With Hamdi and Amy still away, the improver class was again being taught by Federico and Julia. When they arrived about 15 minutes before the class was due to start, he wanted to know what the leaders had done to the followers yesterday!
There were about a dozen men and only one woman present …
By the time the class started, we had maybe fifteen men and seven women. Bizarrely, it turned out to be the same in the intermediate class, so Federico’s scouting mission to see if he could borrow any followers from there was also without success.
Thankfully, more followers kept arriving, and I was lucky, managing to get a follower each time.
As always, we started with walking, then moved onto back ochos. Based on my experience yesterday, I knew that the later sequences would be beyond me, but my view was that I’d still get half the class on pure technique, and could continue to focus on the quality of my ochos even when making forlorn attempts at the fiddly stuff later.
With Federico having given me feedback that I tended to dip my shoulders in the direction in which I was dissociation, I was focusing on avoiding that. Paying attention to it, I think it’s actually collapsing my hip when pivoting. I think I was at least doing it less.
I had three other points of focus:
- a comfortable lead
- in particular, ensuring I was waiting for my follower to fully complete her pivot
- lead a clear end, with a simple weight-change to then walk
That was all working well, and I was especially happy that I was cleanly ending them given (a) all the trouble I used to have ending forward ochos and (b) that ending back ochos is harder.
The improver sequence
Federico then introduced the first part of The Sequence Whose Name Shall Not Be Spoke. I’d kind of managed it with Julia, but that had been the only time, and it still felt horrible to me. Sure enough, it continued to feel horrible tonight. With some followers, it simply wasn’t happening; with others, there was some kind of very vague approximation, but it just felt clunky and as un-dance-like as could be.
I didn’t mind, other than feeling I was depriving my followers, as I was getting lots of back ocho practice, which is what I really wanted from the evening.
However, the very last round, it suddenly came together. Now, to be frank, I think this was because my follower was by then very familiar with the movements and was at least on semi-autopilot. However, that effectively acted as a back-lead, and finally I got the feel.
To see whether I could in fact lead it, I then varied the number of back ochos and found I could at least lead the parada and pivot. The rest may still have been automated, but I did at least feel we were in sync. I thanked her warmly, explaining that was the first time in two classes that it had worked. She claimed it was my lead; I remain sceptical.
There is a common phenomenon in group classes. Everything is working perfectly, then one of the teachers focuses their attention on you and it all falls apart. This was the opposite: the time Federico chose to check on me was with that follower. Seeing an apparent miraculous transformation, he congratulated me effusively.

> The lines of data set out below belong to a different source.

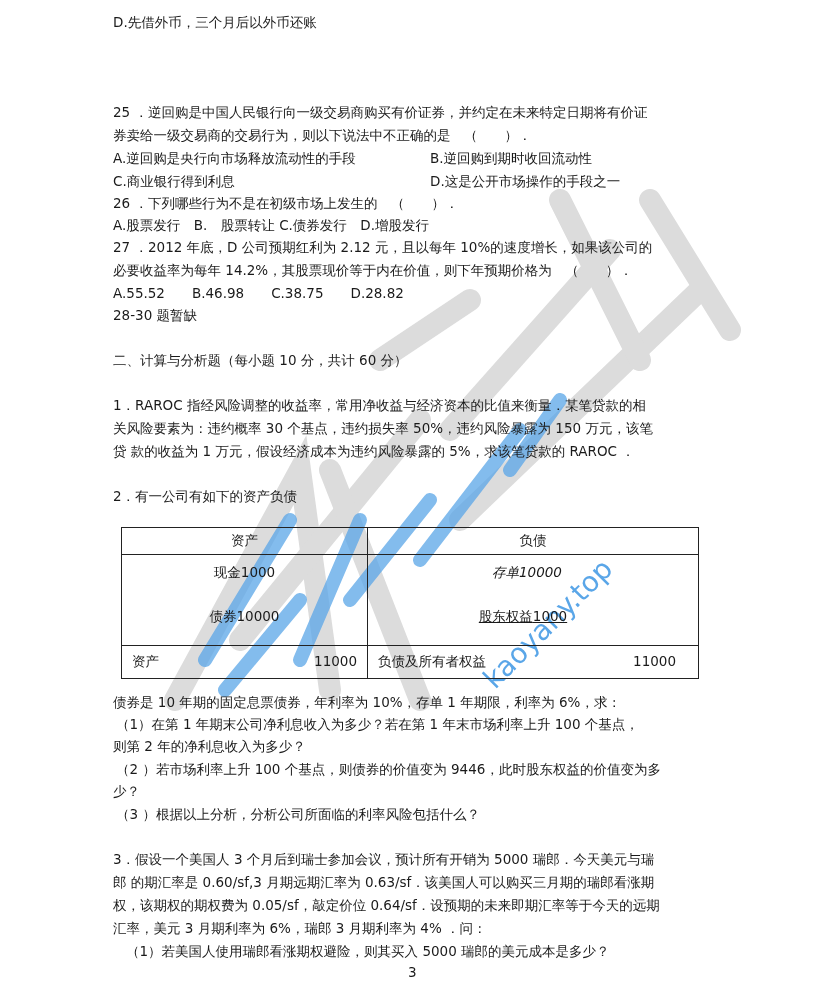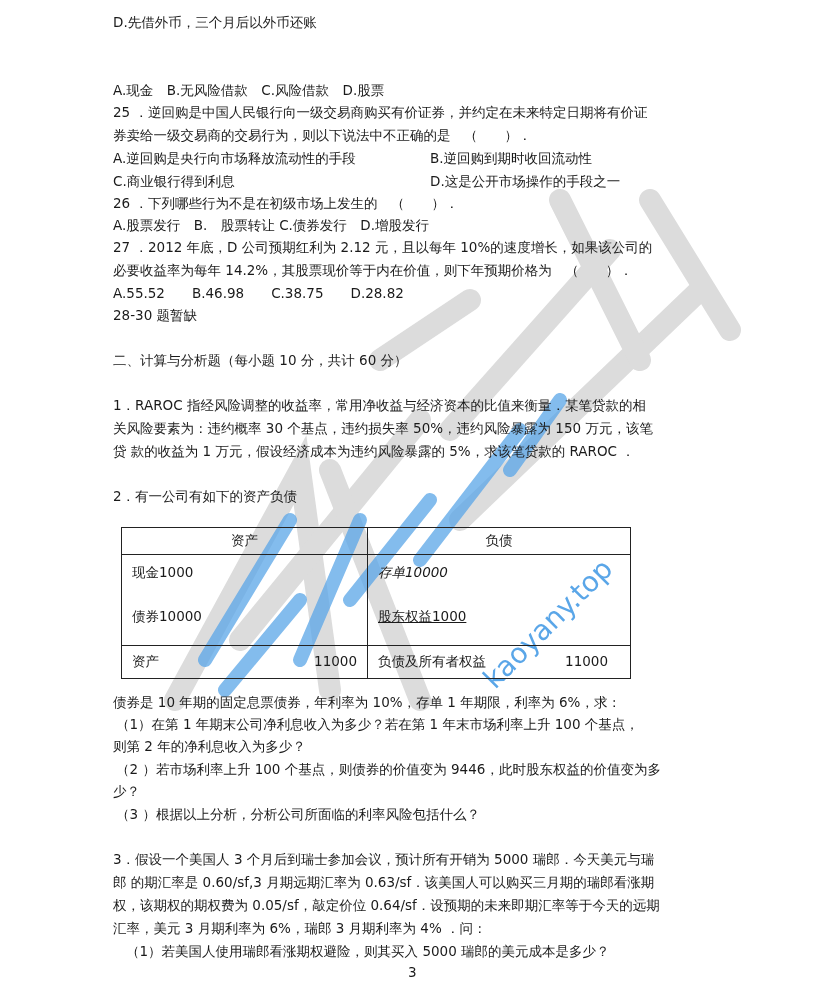"A.现金 B.无风险借款 C.风险借款 D.股票" div.line { html: <div>A.现金 B.无风险借款 C.风险借款 D.股票</div> -> none }
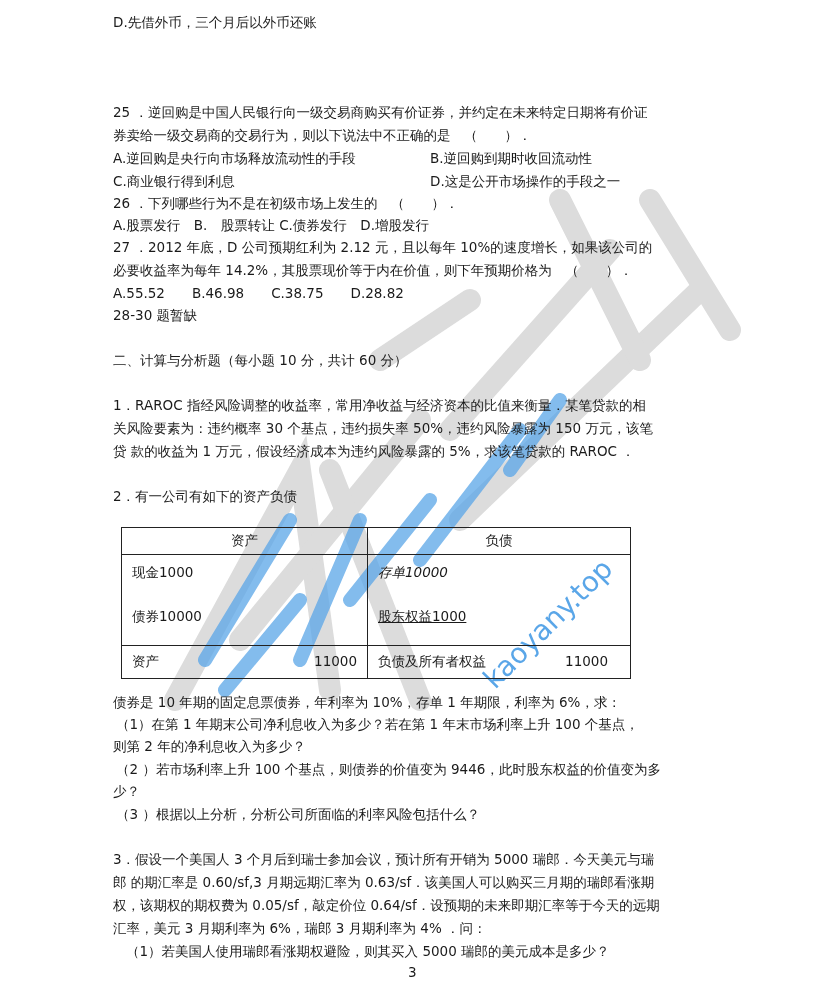"资产" table.bs { width: 510px -> 578px }
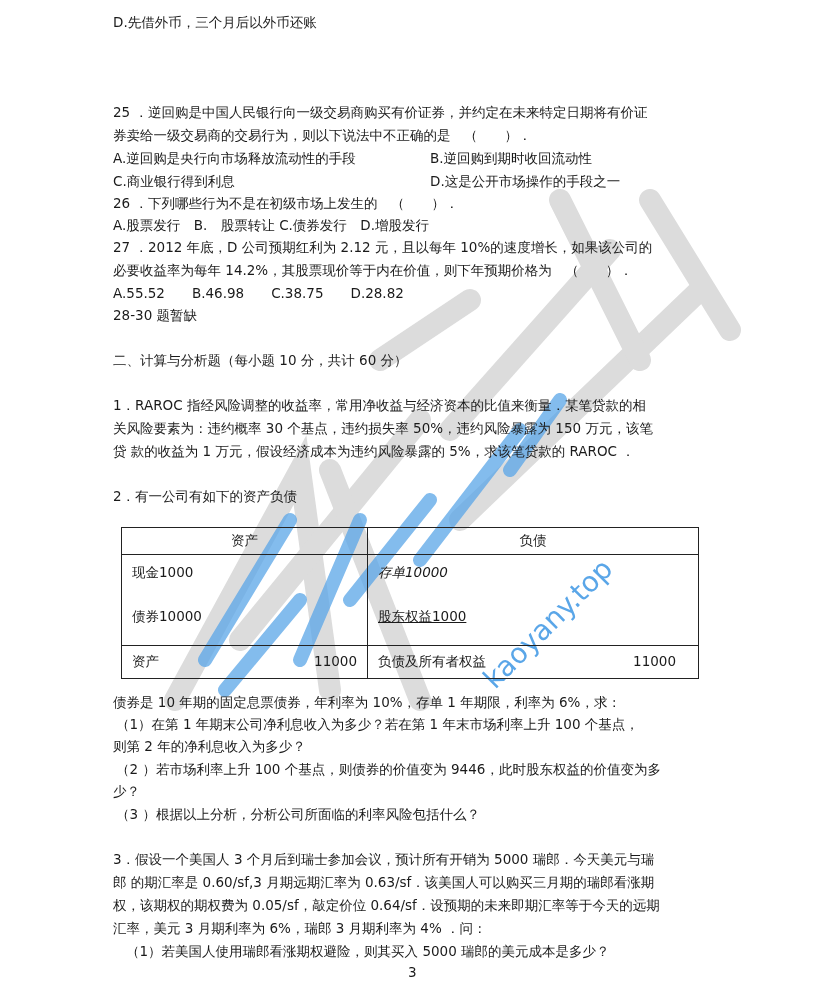"现金" .cellrow { justify-content: flex-start -> center }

I still don’t have any plans to use that particular movement in a milonga. However, Federico explained that the parada was also used in a sandwich, which he demonstrated. I’ve seen that before, and it does look satisfying, so maybe I’ll have him teach me that at some point.
Which opportunity could arise, as I’ve booked Federico and Julia for a couple of private lessons. Mariano isn’t around for a while anyway, and the 45-minute format (so that Steph gets 45 minutes too) is a bit tight, so I thought it made sense to have a plan B. They are both really good teachers, and have a good sense of my strengths and weaknesses by now. Plus it will be my first time with two teachers in a private, which feels like the ultimate luxury! With Julia able to feel my lead, and Federico able to observe, the feedback should be good! The first lesson will be focused on refining my ocho technique.
The milonga
With both the improver and intermediate classes light on followers, and none of my regular followers in the milonga, there wasn’t much opportunity to dance. I mostly socialised.
I did, however, have an enjoyable tanda with a woman who is an experienced follower but was attending the beginner class as a new leader. Between songs, she said that she’d struggled in the class sometimes to work out where a follower’s weight was. I laughed, and passed on the extremely-obvious-in-hindsight advice I’d been given when facing the same issue: “If you aren’t sure where her weight is, lead a change of weight, and then you will know where it is because you just put it there!”
As next Monday is a bank holiday, there’s no Tango Space classes, but Ulrike spotted an outdoor milonga just around the corner from us, at Aldgate, so it would seem rude not to check it out. I’ll be arriving sometime between 4.20pm and 4.45pm, depending on how my afternoon goes, if anyone wants to say hello.